We do not claim to be experts on this topic, however, we recognize the importance of sharing what we can in the hope that at least one person feels compelled to re-evaluate their thoughts, feelings and perceptions.

Wednesday, June 11, 2008

Giving Shame a Voice: Kyle

This is the second edition of our Giving Shame a Voice series.

Read, and learn.

We hope this brings you one step closer to understanding the shame experienced in the GLBT Community, and an even larger step closer to developing empathy and compassion for them.

1. When did you first know that you were gay?

I first (truly) new when I was a freshman in college. I began having doubts about my sexuality my junior and senior year in high school.

2. Have you ever felt shame? Describe it.

Shame about being gay, yes. I think most gays have felt ashamed of themselves at some point or another, even if it was just for a short period of time. I felt ashamed of being something other than what God, my family, my friends and society intended me to be, so I thought. I felt like I was not deserving of so many blessings in my life and that I was having feelings that went against what the Church and my family had taught me.

3. When, and how, did you become aware that you were experiencing shame?

For me it was during my first year in college. I think it was evident when I met other gays that were my age and acted completely normal, as if they’d been gay all their life. I was not 100% comfortable and the fact that I did not act like them or “live like a gay” was a sign to me that red flagged it as something that was not acceptable. I was trying to repress the fact that I was gay. It’s something many do when they’re beginning to feel more and more attracted to the same sex.

4. Describe a time when you felt isolated or alone in the world?

Being the oldest, I had a lot of pressure. I had to absorb many of the family problems and was forced to grow up fast. I did not have anyone to turn to or talk to other than God. Although I’m surrounded by friends and a loving family, when I accepted that I was gay was another time when I felt alone. However, it was because I chose to keep this to myself for some time. As soon as I was O.K. with God and told my friends, a huge load was lifted off my back.

5. Explain a time when you weren’t comfortable with yourself. When, or how, did you get to a place where you eventually were?

This would be the first three years after I accepted I was gay. It has to do with body image. I felt I did not fit the gay image: fit, muscular, health and body conscious, fashionable, etc. By my senior year in college it all had changed.

6. If you could go back and see yourself at a time when you were experiencing shame and darkness, what would you say to your past self?

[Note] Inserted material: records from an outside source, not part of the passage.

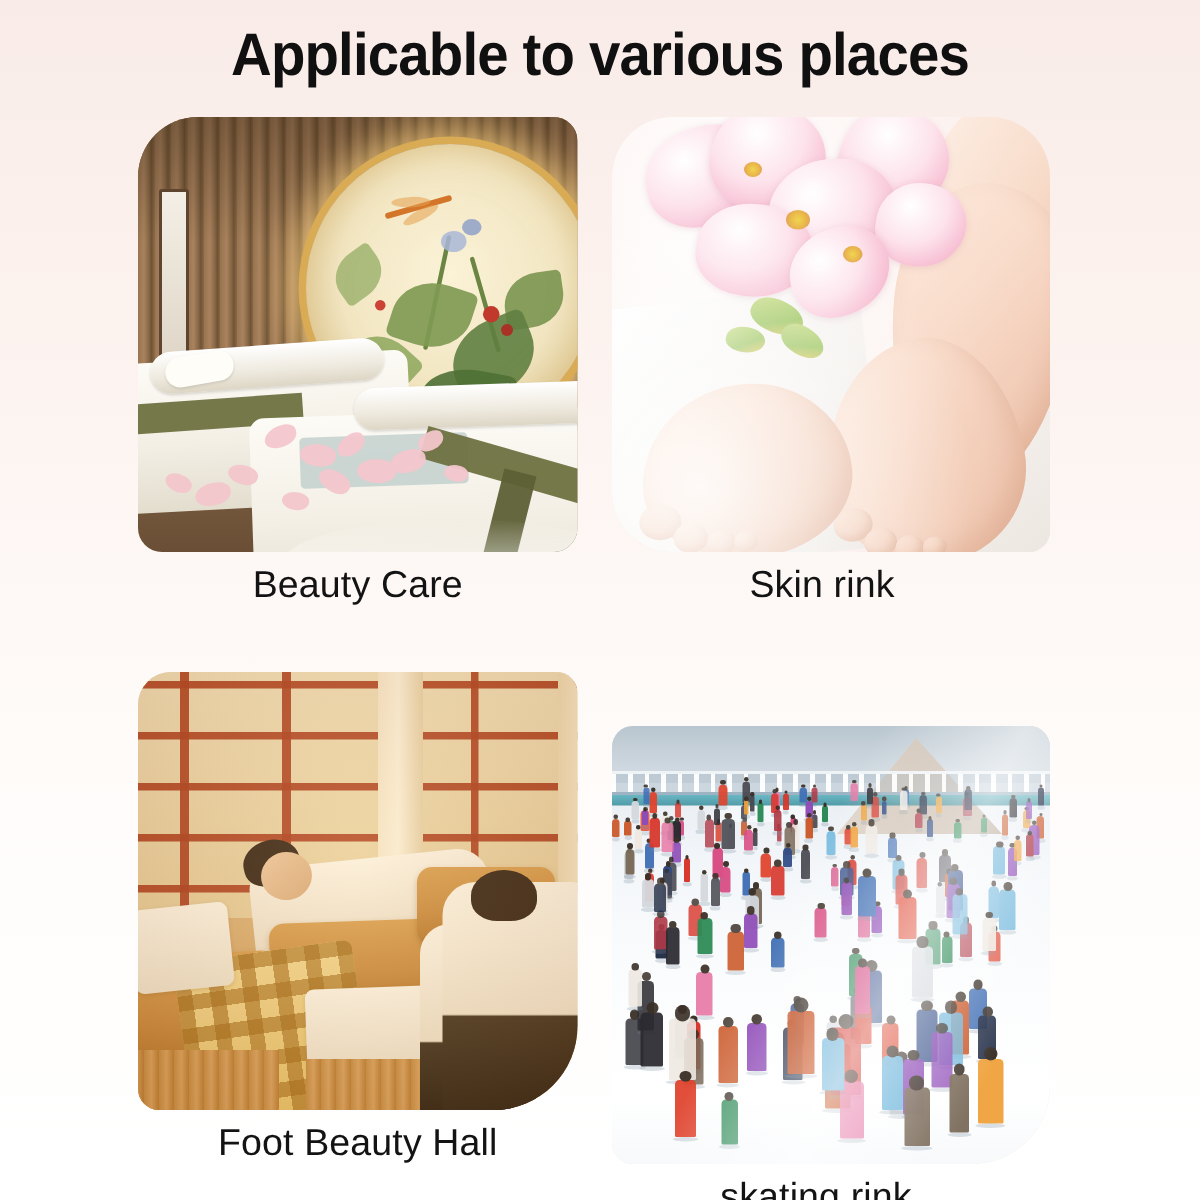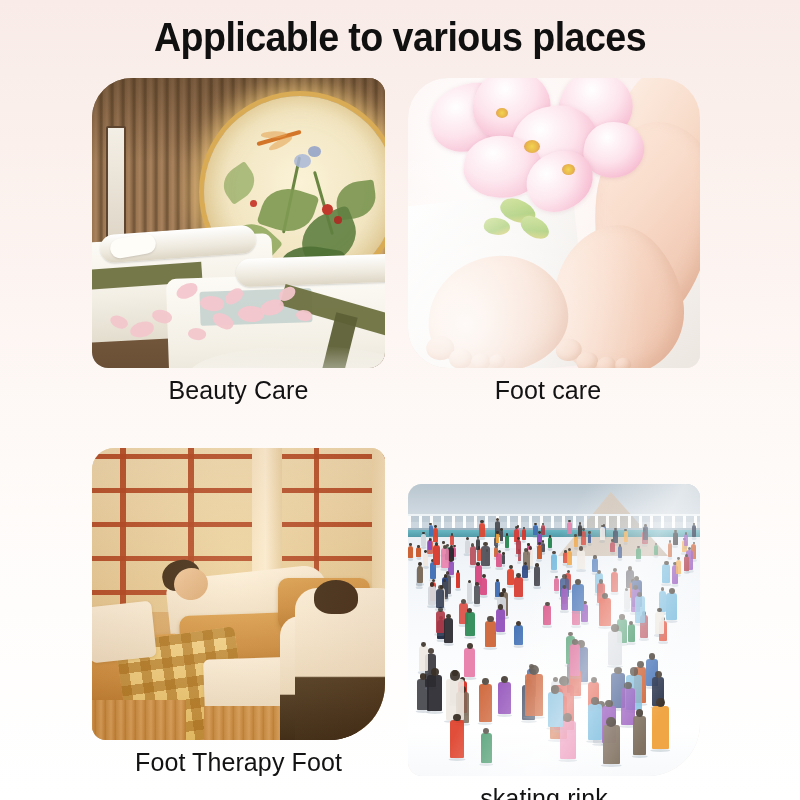"Foot care" div.caption { text: Foot care -> Skin rink }
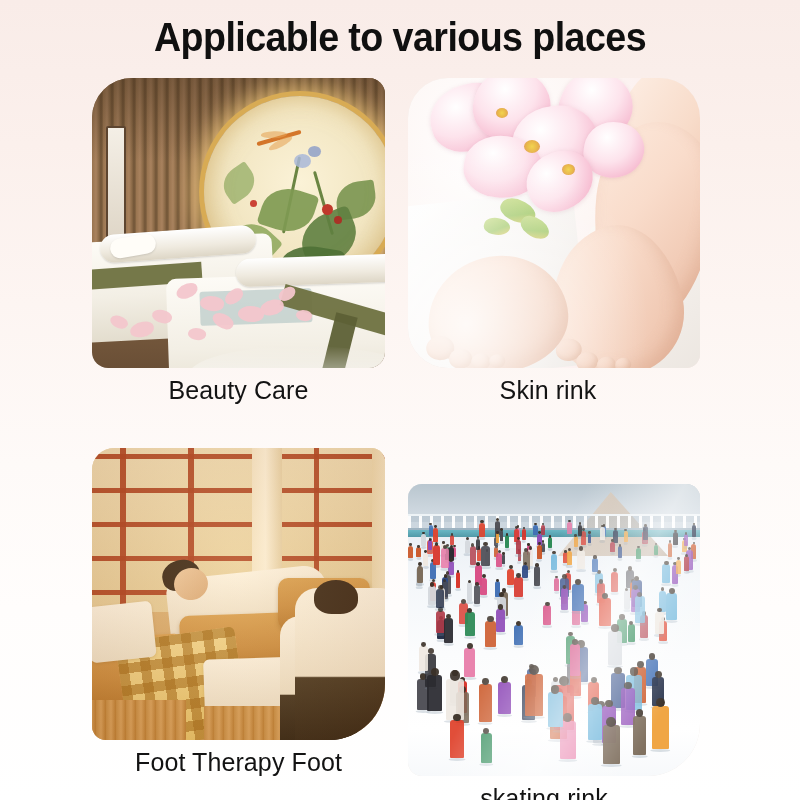"Foot Therapy Foot" div.caption { text: Therapy Foot -> Beauty Hall }
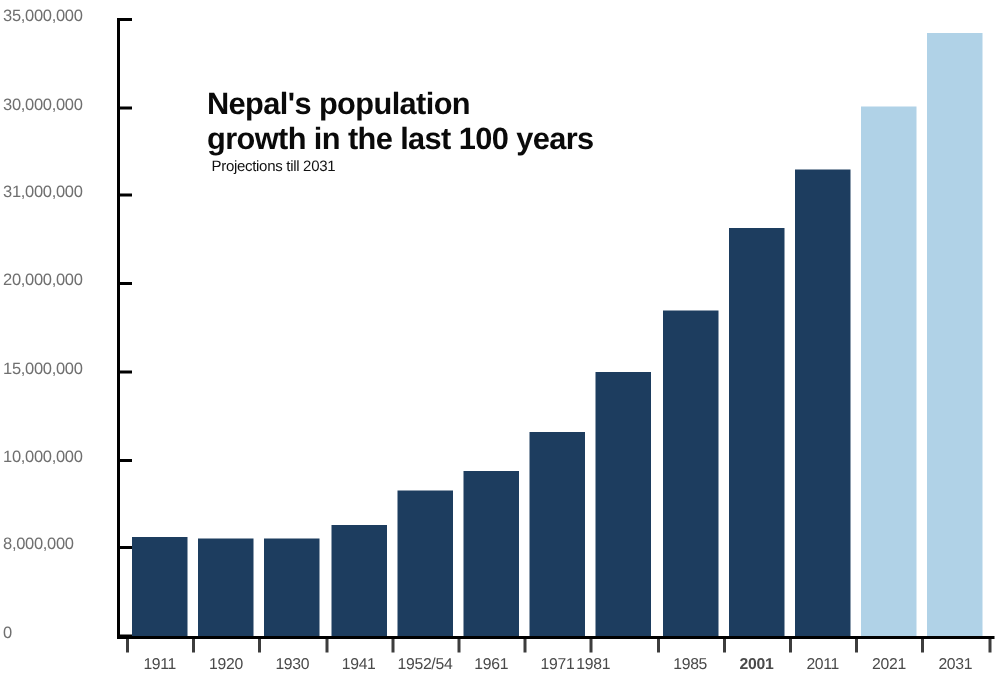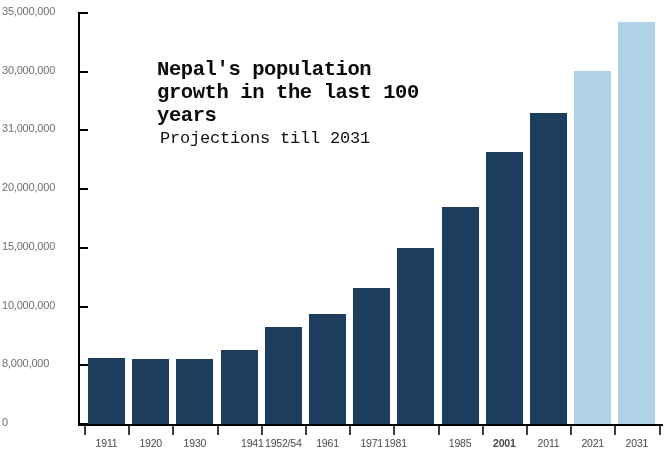"Nepal's population" #title-block { font-family: Liberation Mono, monospace -> none; left: 157px -> 138px }
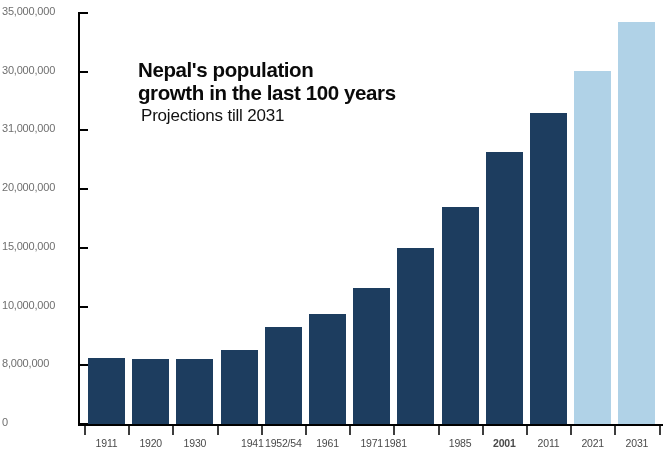"Projections till 2031" #chart-subtitle { font-size: 17px -> 10px }
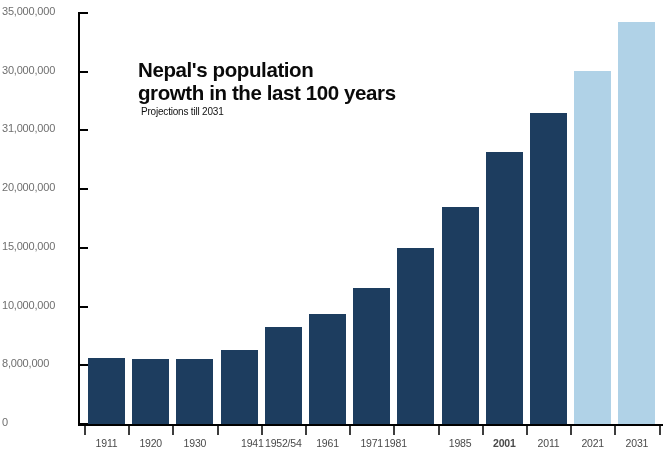"1941" div.x-tick-label { text-align: right -> none }
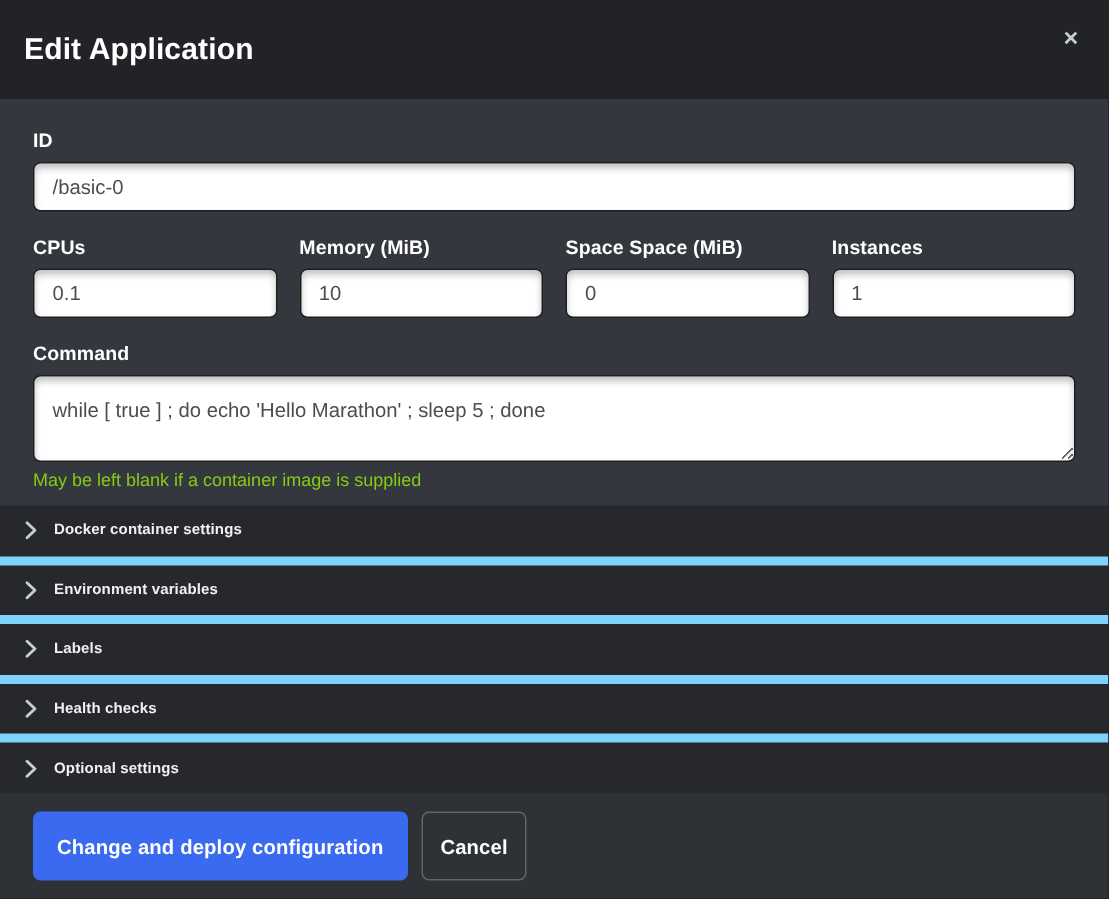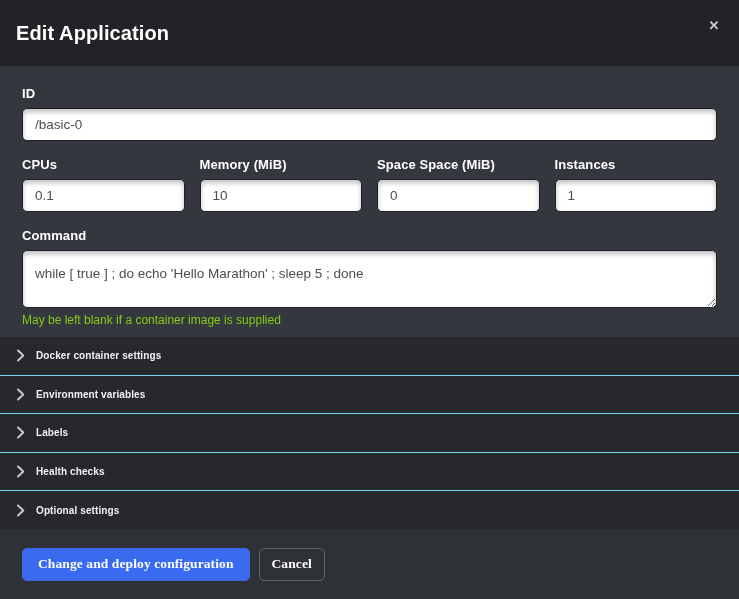"Environment variables" .section-row + .section-row { border-top: 1px solid #7dd3fc -> 6px solid #7dd3fc }
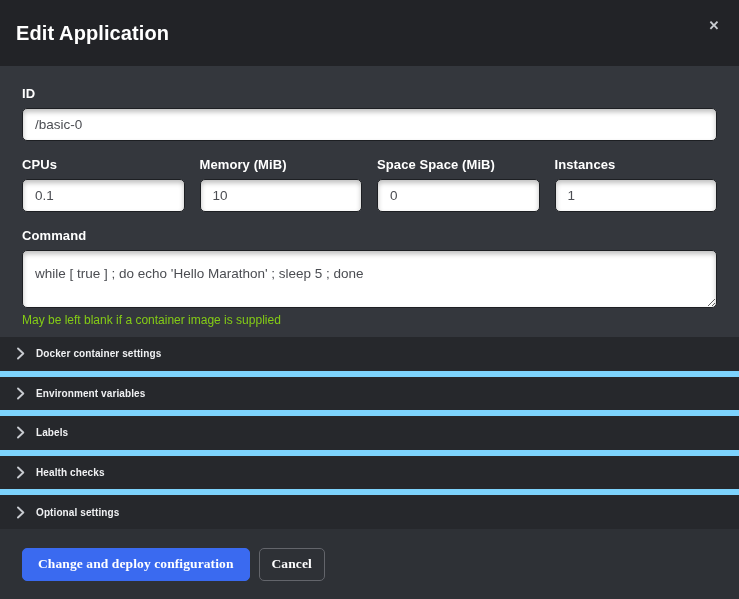"Change and deploy configuration" .btn { font-family: Liberation Serif, serif -> Liberation Sans, sans-serif; height: 33px -> 46px }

Hey buddy, it’s completely OK. This is who you are and there is no need to try to change it. You are yourself, and nothing is wrong with you. God made you this way. You’re a good person. Now get up and go be yourself and share your love with everyone.

7. What stereotypes apply to the GLBT Community? Have you ever been the victim of such labels?

Good and bad stereotypes: Promiscuous, polygamous, dirty, HIV/AIDS, freaks, suicidal, depressed, go against God’s will, fashionable, have good jobs, earn good income, vain, self-conscious, like to party/drugs, travel, cultured, high maintenance, smart, ambitious, etc…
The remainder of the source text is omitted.